SILVA 138 Classifiers

Feature Classifiers for the variable regions of Prokaryotic 16S rRNA genes.

Workflow


  1. Download SILVA data

    qiime rescript get-silva-data --p-version '138' --p-target 'SSURef_NR99' --p-include-species-labels --o-silva-sequences silva-138-ssu-nr99-seqs.qza --o-silva-taxonomy silva-138-ssu-nr99-tax.qza
    Taxonomy file has 7 levels as required and without gaps (all levels are labelled). Not performing the rank propagation step.
  2. Remove low quality sequences

    qiime rescript cull-seqs --i-sequences silva-138-ssu-nr99-seqs.qza --o-clean-sequences silva-138-ssu-nr99-seqs-cleaned.qza
  3. Remove Eukaryotic taxa

    qiime taxa filter-seqs --i-sequences silva-138-ssu-nr99-seqs-cleaned.qza --i-taxonomy silva-138-ssu-nr99-tax.qza --p-exclude 'd__Eukaryota' --p-mode 'contains' --o-filtered-sequences silva138_noEuk_seqs.qza
  4. Filter by length

    Archaea, Bacteria & Eukaryota (900, 1200, 1400 bases) - Excluding Eukaryota as it was removed in the previous step.
    qiime taxa filter-seqs --i-sequences silva-138-ssu-nr99-seqs-cleaned.qza --i-taxonomy silva-138-ssu-nr99-tax.qza --p-exclude 'd__Eukaryota' --p-mode 'contains' --o-filtered-sequences silva138_noEuk_seqs.qza
    This step did not discard any more sequences.
  5. Dereplicate

    Default mode - uniq; Default rank-handles - silva
    qiime rescript dereplicate --i-sequences silva138_noEuk_AB_seqs.qza --i-taxa silva-138-ssu-nr99-tax.qza --p-threads 12 --o-dereplicated-sequences silva138_noEuk_AB_seqs_uniq.qza --o-dereplicated-taxa silva138_noEuk_AB_tax_uniq.qza

    Dereplicated Sequences: silva138_noEuk_AB_seqs_uniq.qza
    Dereplicated Taxa: silva138_noEuk_AB_tax_uniq.qza

Classifiers



  1. Extract the V1-V2 region

    Primers: 27f & 338r
    qiime feature-classifier extract-reads --i-sequences silva138_noEuk_AB_seqs_uniq.qza --p-f-primer AGAGTTTGATCMTGGCTCAG --p-r-primer TGCTGCCTCCCGTAGGAGT --p-n-jobs 12 --o-reads silva138_AB_V1-V2seqs.qza

    Output: silva138_AB_V1-V2seqs.qza

  2. Dereplicate the target region

    qiime rescript dereplicate --i-sequences silva138_AB_V1-V2seqs.qza --i-taxa silva138_noEuk_AB_tax_uniq.qza --o-dereplicated-sequences silva138_AB_V1-V2seqs_uniq.qza --o-dereplicated-taxa silva138_AB_V1-V2taxa_uniq.qza

    Dereplicated Sequences: silva138_AB_V1-V2seqs_uniq.qza
    Dereplicated Taxa: silva138_AB_V1-V2taxa_uniq.qza

  3. Classify & evaluate with RESCRIPt

    Using multiple threads increases memory usage.
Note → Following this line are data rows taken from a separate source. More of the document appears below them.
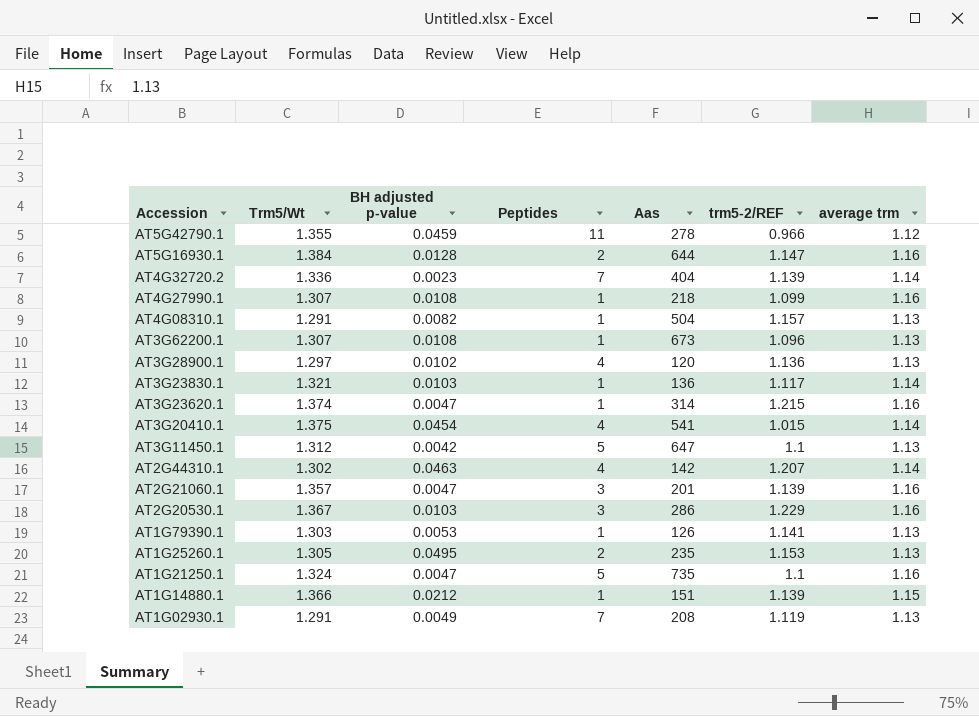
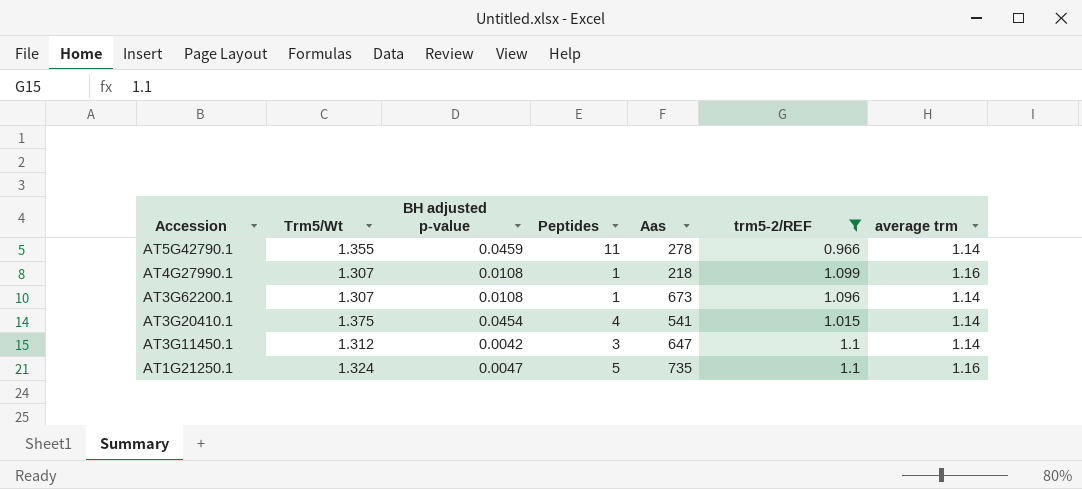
filter: none -> trm5-2/REF <= 1.1
AT5G42790.1 | average trm: 1.12 -> 1.14
AT3G62200.1 | average trm: 1.13 -> 1.14
AT3G11450.1 | Peptides: 5 -> 3
AT3G11450.1 | average trm: 1.13 -> 1.14

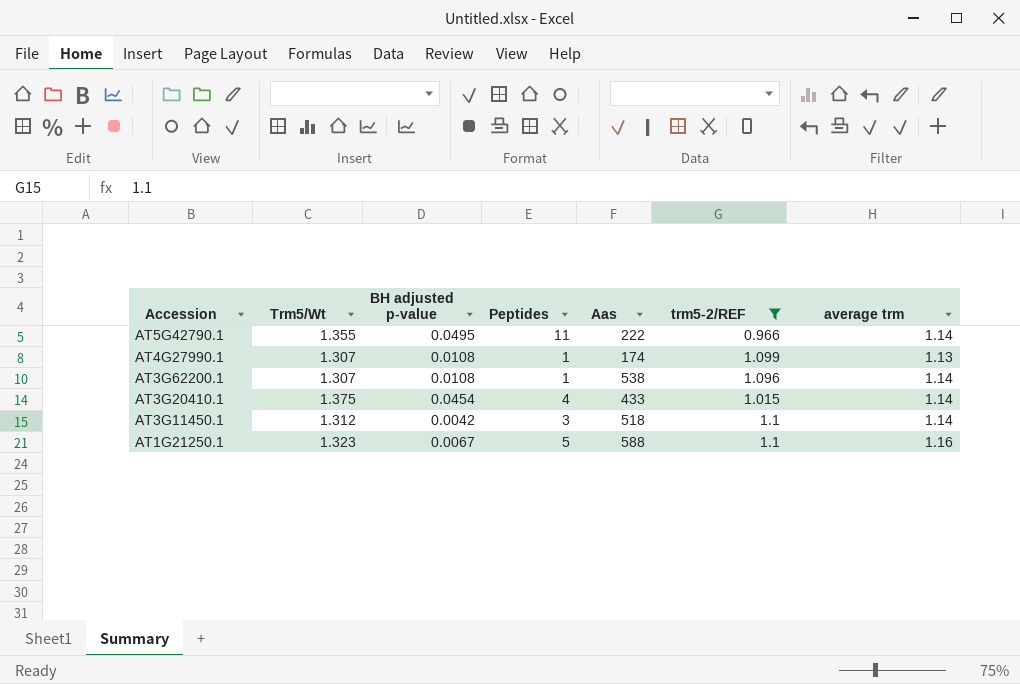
AT5G42790.1 | BH adjusted p-value: 0.0459 -> 0.0495
AT5G42790.1 | Aas: 278 -> 222
AT4G27990.1 | Aas: 218 -> 174
AT4G27990.1 | average trm: 1.16 -> 1.13
AT3G62200.1 | Aas: 673 -> 538
AT3G20410.1 | Aas: 541 -> 433
AT3G11450.1 | Aas: 647 -> 518
AT1G21250.1 | Trm5/Wt: 1.324 -> 1.323
AT1G21250.1 | BH adjusted p-value: 0.0047 -> 0.0067
AT1G21250.1 | Aas: 735 -> 588

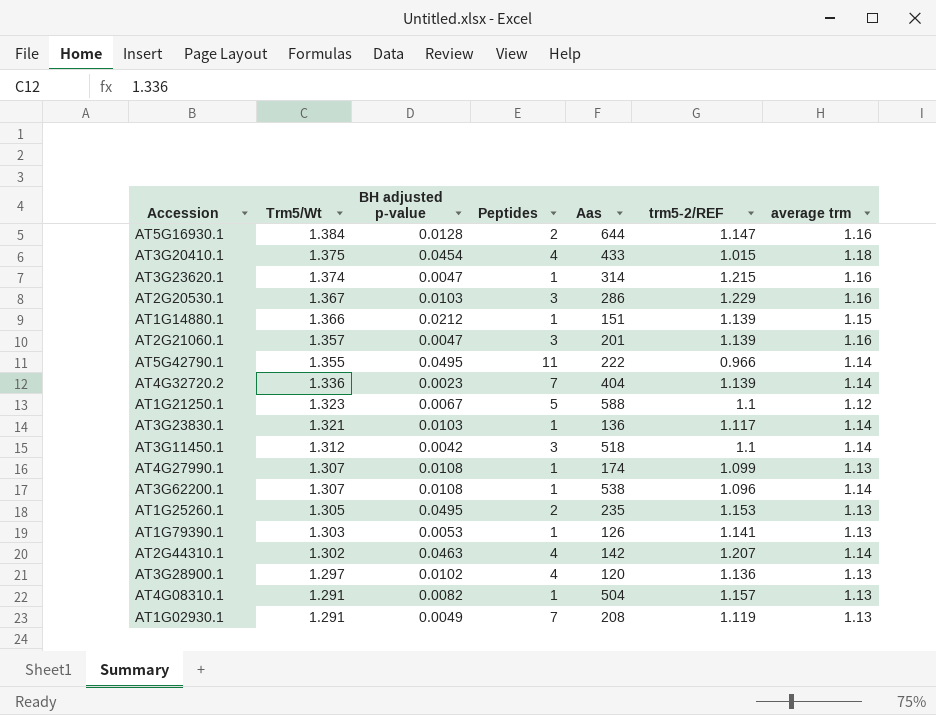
filter: trm5-2/REF <= 1.1 -> none
row order: Accession descending -> Trm5/Wt descending
AT3G20410.1 | average trm: 1.14 -> 1.18
AT1G21250.1 | average trm: 1.16 -> 1.12

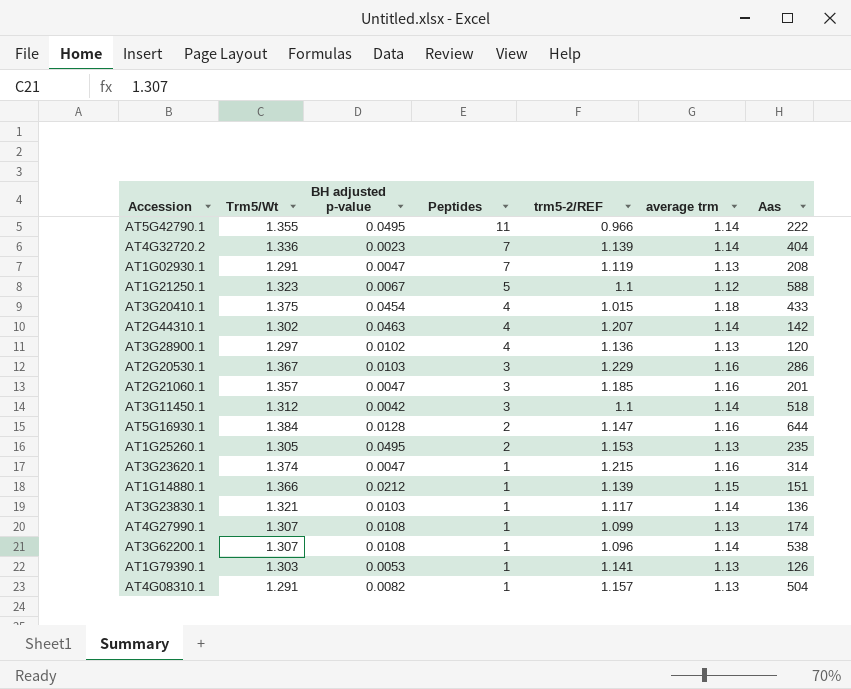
row order: Trm5/Wt descending -> Peptides descending
column Aas | position: 5 -> 7
AT1G02930.1 | BH adjusted p-value: 0.0049 -> 0.0047
AT2G21060.1 | trm5-2/REF: 1.139 -> 1.185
Using 1 thread with auto reads per batch (took approx 19 hrs)
    qiime rescript evaluate-fit-classifier --i-sequences silva138_AB_V1-V2seqs_uniq.qza --i-taxonomy silva138_AB_V1-V2taxa_uniq.qza --o-classifier silva138_AB_V1-V2_classifier.qza --o-observed-taxonomy silva138_AB_V1-V2_predicted_taxonomy.qza --o-evaluation silva138_AB_V1-V2_classifier_eval.qzv

    Classifier: silva138_AB_V1-V2_classifier.qza
    Predicted Taxonomy: silva138_AB_V1-V2_predicted_taxonomy.qza
    Evaluation: silva138_AB_V1-V2_classifier_eval.qzv

  1. Extract the V3 region

    Primers: 341f & 518r
    qiime feature-classifier extract-reads --i-sequences silva138_noEuk_AB_seqs_uniq.qza --p-f-primer CCTACGGGNGGCWGCAG --p-r-primer GTATTACCGCGGCTGCTGG --p-n-jobs 12 --o-reads silva138_AB_V3seqs.qza

    Output: silva138_AB_V3seqs.qza

  2. Dereplicate the target region

    qiime rescript dereplicate --i-sequences silva138_AB_V3seqs.qza --i-taxa silva138_noEuk_AB_tax_uniq.qza --o-dereplicated-sequences silva138_AB_V3seqs_uniq.qza --o-dereplicated-taxa silva138_AB_V3taza_uniq.qza

    Dereplicated Sequences: silva138_AB_V3seqs_uniq.qza
    Dereplicated Taxa: silva138_AB_V3taxa_uniq.qza

  3. Classify & evaluate with RESCRIPt

    Using multiple threads increases memory usage. Using 1 thread with auto reads per batch (took approx 20 hrs)
    qiime rescript evaluate-fit-classifier --i-sequences silva138_AB_V3seqs_uniq.qza --i-taxonomy silva138_AB_V3taxa_uniq.qza --o-classifier silva138_AB_V3_classifier.qza --o-observed-taxonomy silva138_AB_V3_predicted_taxonomy.qza --o-evaluation silva138_AB_V3_classifier_eval.qzv

    Classifier: silva138_AB_V3_classifier.qza
    Predicted Taxonomy: silva138_AB_V3_predicted_taxonomy.qza
    Evaluation: silva138_AB_V3_classifier_eval.qzv

  1. Extract the V3-V4 region

    Primers: 341f & 805r
    qiime feature-classifier extract-reads --i-sequences silva138_noEuk_AB_seqs_uniq.qza --p-f-primer CCTACGGGNGGCWGCAG --p-r-primer GACTACHVGGGTATCTAATCC --p-n-jobs 12 --o-reads silva138_AB_V3-V4seqs.qza

    Output: silva138_AB_V3-V4seqs.qza

  2. Dereplicate the target region

    qiime rescript dereplicate --i-sequences silva138_AB_V3-V4seqs.qza --i-taxa silva138_noEuk_AB_tax_uniq.qza --o-dereplicated-sequences silva138_AB_V3-V4seqs_uniq.qza --o-dereplicated-taxa silva138_AB_V3-V4taxa_uniq.qza

    Dereplicated Sequences: silva138_AB_V3-V4seqs_uniq.qza
    Dereplicated Taxa: silva138_AB_V3-V4taxa_uniq.qza

  3. Classify & evaluate with RESCRIPt

    Using multiple threads increases memory usage. Using 1 thread with auto reads per batch (took approx 30 hrs)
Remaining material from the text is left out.